- PROBLEM REQUIREMENTS
Write the records out exactly as they read, but not the pictures.

[Collection entries]

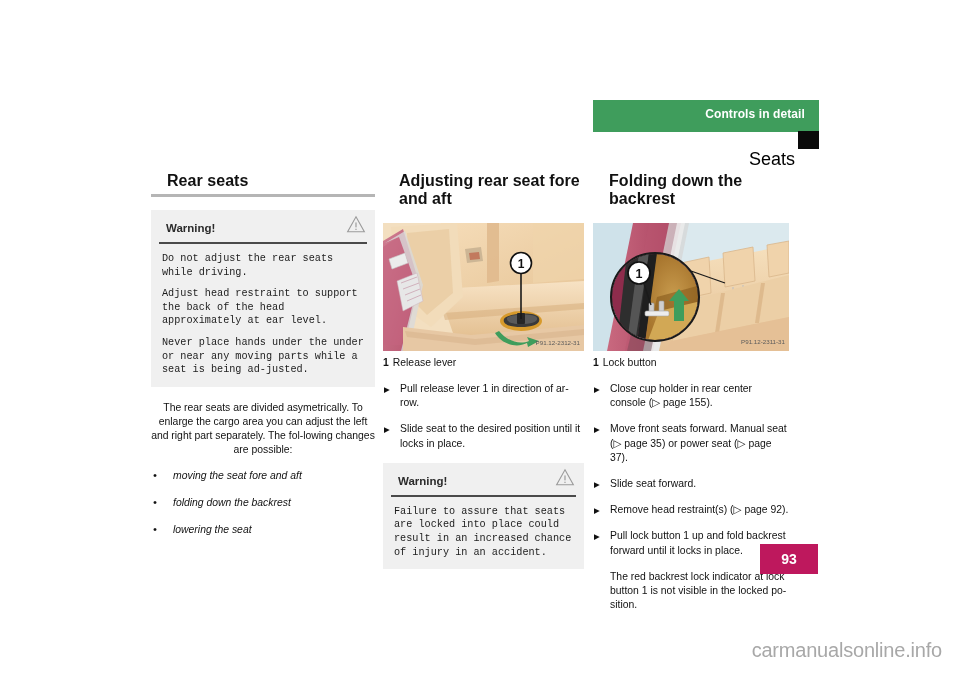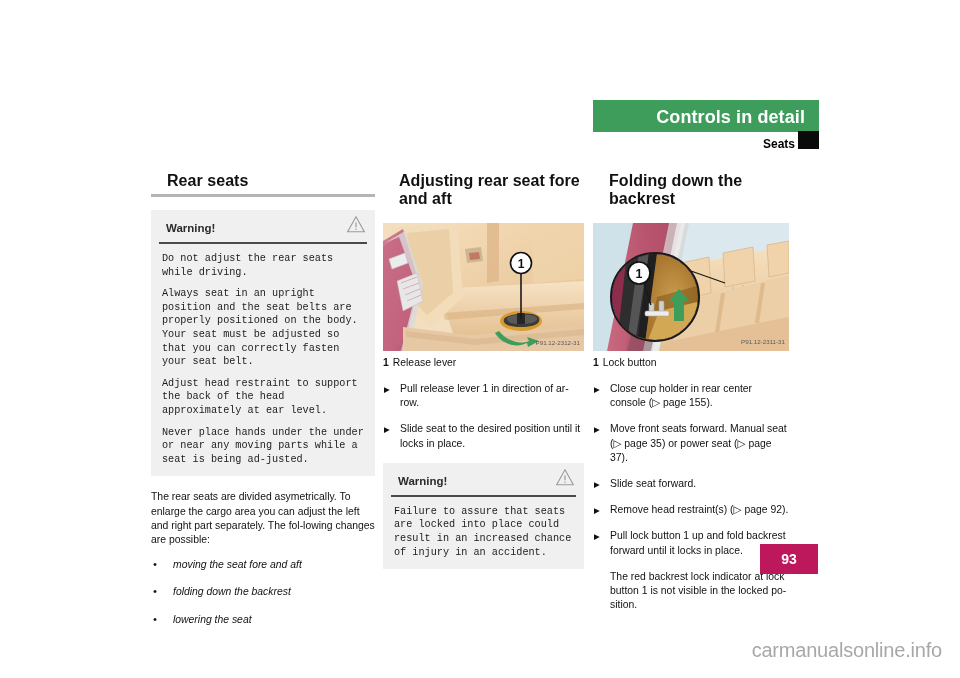--- a/index.html
+++ b/index.html
@@ -29,7 +29,7 @@
     position: absolute;
     right: 14px; top: 7px;
     color: #ffffff;
-    font-size: 18px;
+    font-size: 12px;
     font-weight: bold;
     letter-spacing: 0.1px;
     white-space: nowrap;

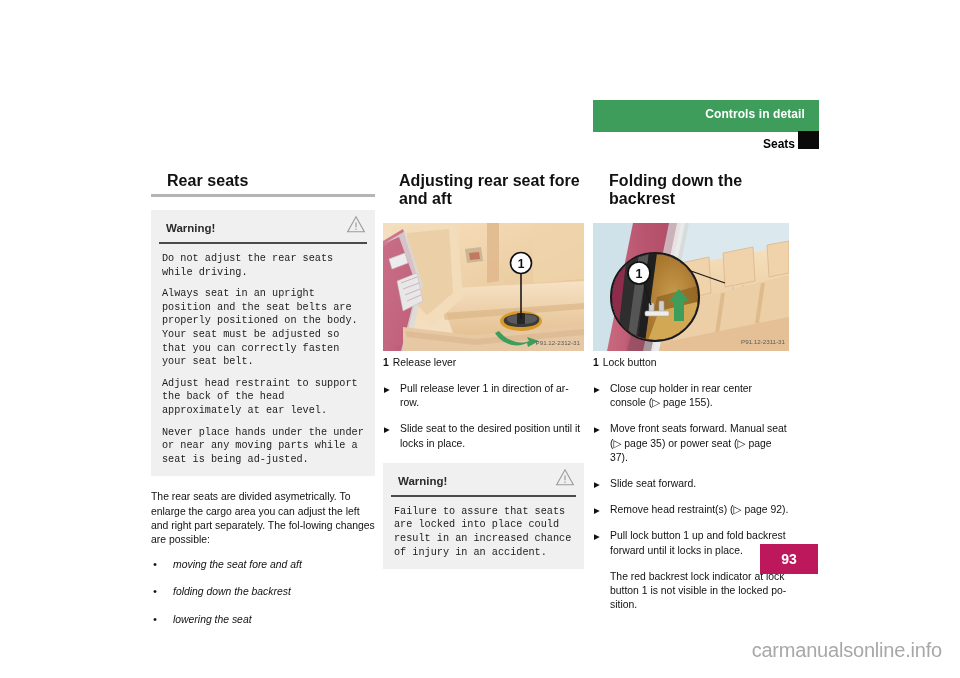--- a/index.html
+++ b/index.html
@@ -41,9 +41,9 @@
   }
   .hdr-sub {
     position: absolute;
-    right: 24px; top: 4px;
-    font-size: 12px;
-    font-weight: bold;
+    right: 24px; top: 16px;
+    font-size: 18px;
+    font-weight: normal;
     color: #000;
     white-space: nowrap;
   }

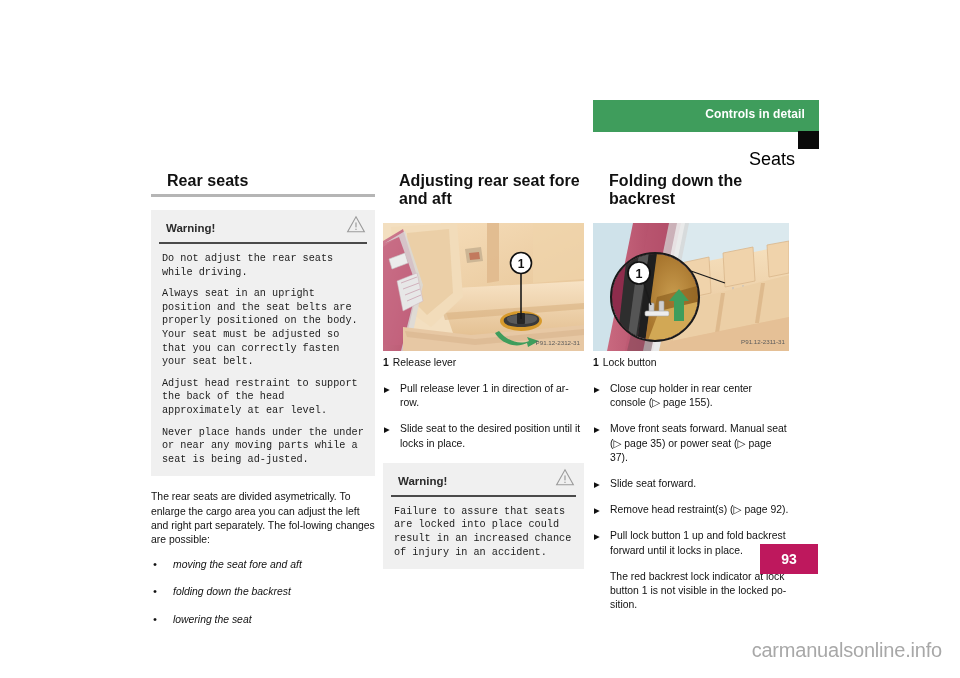--- a/index.html
+++ b/index.html
@@ -240,7 +240,6 @@
       <div class="warn-rule"></div>
       <div class="warn-body">
         <p>Do not adjust the rear seats while driving.</p>
-        <p>Always seat in an upright position and the seat belts are properly positioned on the body. Your seat must be adjusted so that you can correctly fasten your seat belt.</p>
         <p>Adjust head restraint to support the back of the head approximately at ear level.</p>
         <p>Never place hands under the under or near any moving parts while a seat is being ad-justed.</p>
       </div>

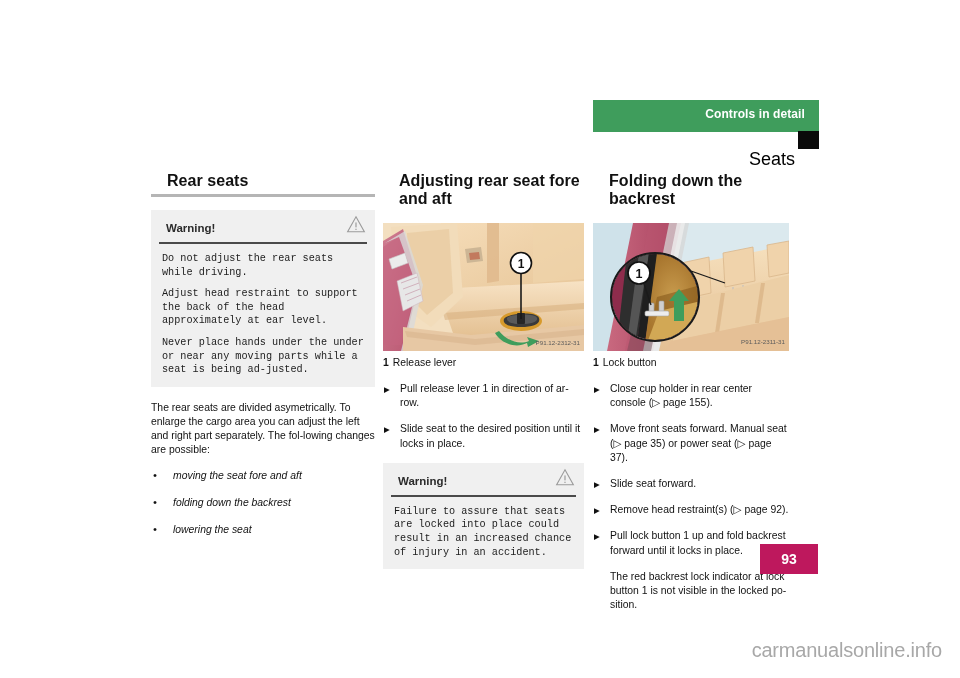--- a/index.html
+++ b/index.html
@@ -122,6 +122,7 @@
     font-size: 10.4px;
     line-height: 14.2px;
     color: #111;
+    text-align: center;
   }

- RESULT
--- a/index.html
+++ b/index.html
@@ -29,7 +29,7 @@
     position: absolute;
     right: 14px; top: 7px;
     color: #ffffff;
-    font-size: 18px;
+    font-size: 12px;
     font-weight: bold;
     letter-spacing: 0.1px;
     white-space: nowrap;

--- a/index.html
+++ b/index.html
@@ -41,9 +41,9 @@
   }
   .hdr-sub {
     position: absolute;
-    right: 24px; top: 4px;
-    font-size: 12px;
-    font-weight: bold;
+    right: 24px; top: 16px;
+    font-size: 18px;
+    font-weight: normal;
     color: #000;
     white-space: nowrap;
   }

--- a/index.html
+++ b/index.html
@@ -240,7 +240,6 @@
       <div class="warn-rule"></div>
       <div class="warn-body">
         <p>Do not adjust the rear seats while driving.</p>
-        <p>Always seat in an upright position and the seat belts are properly positioned on the body. Your seat must be adjusted so that you can correctly fasten your seat belt.</p>
         <p>Adjust head restraint to support the back of the head approximately at ear level.</p>
         <p>Never place hands under the under or near any moving parts while a seat is being ad-justed.</p>
       </div>

--- a/index.html
+++ b/index.html
@@ -122,6 +122,7 @@
     font-size: 10.4px;
     line-height: 14.2px;
     color: #111;
+    text-align: center;
   }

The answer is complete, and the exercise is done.